◆ TASK OBJECTIVE:
The task here is to set down every line of the listing exactly.

******************************

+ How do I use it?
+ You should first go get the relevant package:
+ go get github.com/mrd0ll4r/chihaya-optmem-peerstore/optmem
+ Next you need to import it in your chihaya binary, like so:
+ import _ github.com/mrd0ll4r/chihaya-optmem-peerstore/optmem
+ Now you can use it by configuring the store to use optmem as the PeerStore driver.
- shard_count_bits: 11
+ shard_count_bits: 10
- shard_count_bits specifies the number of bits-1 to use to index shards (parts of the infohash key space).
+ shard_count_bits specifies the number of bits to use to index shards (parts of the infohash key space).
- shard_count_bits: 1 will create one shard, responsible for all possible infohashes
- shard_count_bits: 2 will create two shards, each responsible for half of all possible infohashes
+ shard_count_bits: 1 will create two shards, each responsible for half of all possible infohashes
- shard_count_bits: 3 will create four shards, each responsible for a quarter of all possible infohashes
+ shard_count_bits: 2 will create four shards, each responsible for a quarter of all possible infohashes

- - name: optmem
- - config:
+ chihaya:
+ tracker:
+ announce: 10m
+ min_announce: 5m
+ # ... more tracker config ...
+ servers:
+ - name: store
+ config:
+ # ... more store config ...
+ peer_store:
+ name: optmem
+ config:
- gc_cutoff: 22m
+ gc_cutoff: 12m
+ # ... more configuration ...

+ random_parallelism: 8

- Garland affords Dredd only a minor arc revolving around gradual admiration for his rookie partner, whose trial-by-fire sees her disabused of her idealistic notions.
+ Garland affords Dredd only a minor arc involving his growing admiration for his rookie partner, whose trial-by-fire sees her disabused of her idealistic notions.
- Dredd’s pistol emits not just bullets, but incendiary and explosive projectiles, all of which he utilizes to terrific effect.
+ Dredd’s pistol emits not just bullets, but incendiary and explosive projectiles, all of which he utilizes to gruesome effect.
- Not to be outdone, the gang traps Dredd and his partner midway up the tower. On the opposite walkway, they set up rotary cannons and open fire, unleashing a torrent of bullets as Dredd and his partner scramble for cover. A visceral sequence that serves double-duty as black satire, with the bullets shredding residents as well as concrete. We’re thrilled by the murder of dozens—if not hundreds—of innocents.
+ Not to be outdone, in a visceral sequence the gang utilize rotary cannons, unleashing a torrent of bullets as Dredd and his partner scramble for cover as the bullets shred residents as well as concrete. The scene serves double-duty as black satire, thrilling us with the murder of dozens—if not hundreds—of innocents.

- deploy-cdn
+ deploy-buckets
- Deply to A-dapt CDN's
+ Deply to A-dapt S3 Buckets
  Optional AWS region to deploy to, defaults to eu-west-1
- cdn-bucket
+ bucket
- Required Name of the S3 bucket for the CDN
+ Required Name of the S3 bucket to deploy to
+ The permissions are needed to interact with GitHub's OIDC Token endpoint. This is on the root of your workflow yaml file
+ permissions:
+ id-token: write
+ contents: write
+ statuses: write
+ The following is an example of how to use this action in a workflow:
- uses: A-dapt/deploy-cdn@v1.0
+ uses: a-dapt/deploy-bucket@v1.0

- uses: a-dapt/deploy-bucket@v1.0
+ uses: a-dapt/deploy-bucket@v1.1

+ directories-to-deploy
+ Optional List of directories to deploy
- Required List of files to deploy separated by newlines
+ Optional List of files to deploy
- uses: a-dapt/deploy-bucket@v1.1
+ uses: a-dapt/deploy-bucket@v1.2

******************************

◆ REPLY:
+ How do I use it?
+ You should first go get the relevant package:
+ go get github.com/mrd0ll4r/chihaya-optmem-peerstore/optmem
+ Next you need to import it in your chihaya binary, like so:
+ import _ github.com/mrd0ll4r/chihaya-optmem-peerstore/optmem
+ Now you can use it by configuring the store to use optmem as the PeerStore driver.
- shard_count_bits: 11
+ shard_count_bits: 10
- shard_count_bits specifies the number of bits-1 to use to index shards (parts of the infohash key space).
+ shard_count_bits specifies the number of bits to use to index shards (parts of the infohash key space).
- shard_count_bits: 1 will create one shard, responsible for all possible infohashes
- shard_count_bits: 2 will create two shards, each responsible for half of all possible infohashes
+ shard_count_bits: 1 will create two shards, each responsible for half of all possible infohashes
- shard_count_bits: 3 will create four shards, each responsible for a quarter of all possible infohashes
+ shard_count_bits: 2 will create four shards, each responsible for a quarter of all possible infohashes

- - name: optmem
- - config:
+ chihaya:
+ tracker:
+ announce: 10m
+ min_announce: 5m
+ # ... more tracker config ...
+ servers:
+ - name: store
+ config:
+ # ... more store config ...
+ peer_store:
+ name: optmem
+ config:
- gc_cutoff: 22m
+ gc_cutoff: 12m
+ # ... more configuration ...

+ random_parallelism: 8

- Garland affords Dredd only a minor arc revolving around gradual admiration for his rookie partner, whose trial-by-fire sees her disabused of her idealistic notions.
+ Garland affords Dredd only a minor arc involving his growing admiration for his rookie partner, whose trial-by-fire sees her disabused of her idealistic notions.
- Dredd’s pistol emits not just bullets, but incendiary and explosive projectiles, all of which he utilizes to terrific effect.
+ Dredd’s pistol emits not just bullets, but incendiary and explosive projectiles, all of which he utilizes to gruesome effect.
- Not to be outdone, the gang traps Dredd and his partner midway up the tower. On the opposite walkway, they set up rotary cannons and open fire, unleashing a torrent of bullets as Dredd and his partner scramble for cover. A visceral sequence that serves double-duty as black satire, with the bullets shredding residents as well as concrete. We’re thrilled by the murder of dozens—if not hundreds—of innocents.
+ Not to be outdone, in a visceral sequence the gang utilize rotary cannons, unleashing a torrent of bullets as Dredd and his partner scramble for cover as the bullets shred residents as well as concrete. The scene serves double-duty as black satire, thrilling us with the murder of dozens—if not hundreds—of innocents.

- deploy-cdn
+ deploy-buckets
- Deply to A-dapt CDN's
+ Deply to A-dapt S3 Buckets
  Optional AWS region to deploy to, defaults to eu-west-1
- cdn-bucket
+ bucket
- Required Name of the S3 bucket for the CDN
+ Required Name of the S3 bucket to deploy to
+ The permissions are needed to interact with GitHub's OIDC Token endpoint. This is on the root of your workflow yaml file
+ permissions:
+ id-token: write
+ contents: write
+ statuses: write
+ The following is an example of how to use this action in a workflow:
- uses: A-dapt/deploy-cdn@v1.0
+ uses: a-dapt/deploy-bucket@v1.0

- uses: a-dapt/deploy-bucket@v1.0
+ uses: a-dapt/deploy-bucket@v1.1

+ directories-to-deploy
+ Optional List of directories to deploy
- Required List of files to deploy separated by newlines
+ Optional List of files to deploy
- uses: a-dapt/deploy-bucket@v1.1
+ uses: a-dapt/deploy-bucket@v1.2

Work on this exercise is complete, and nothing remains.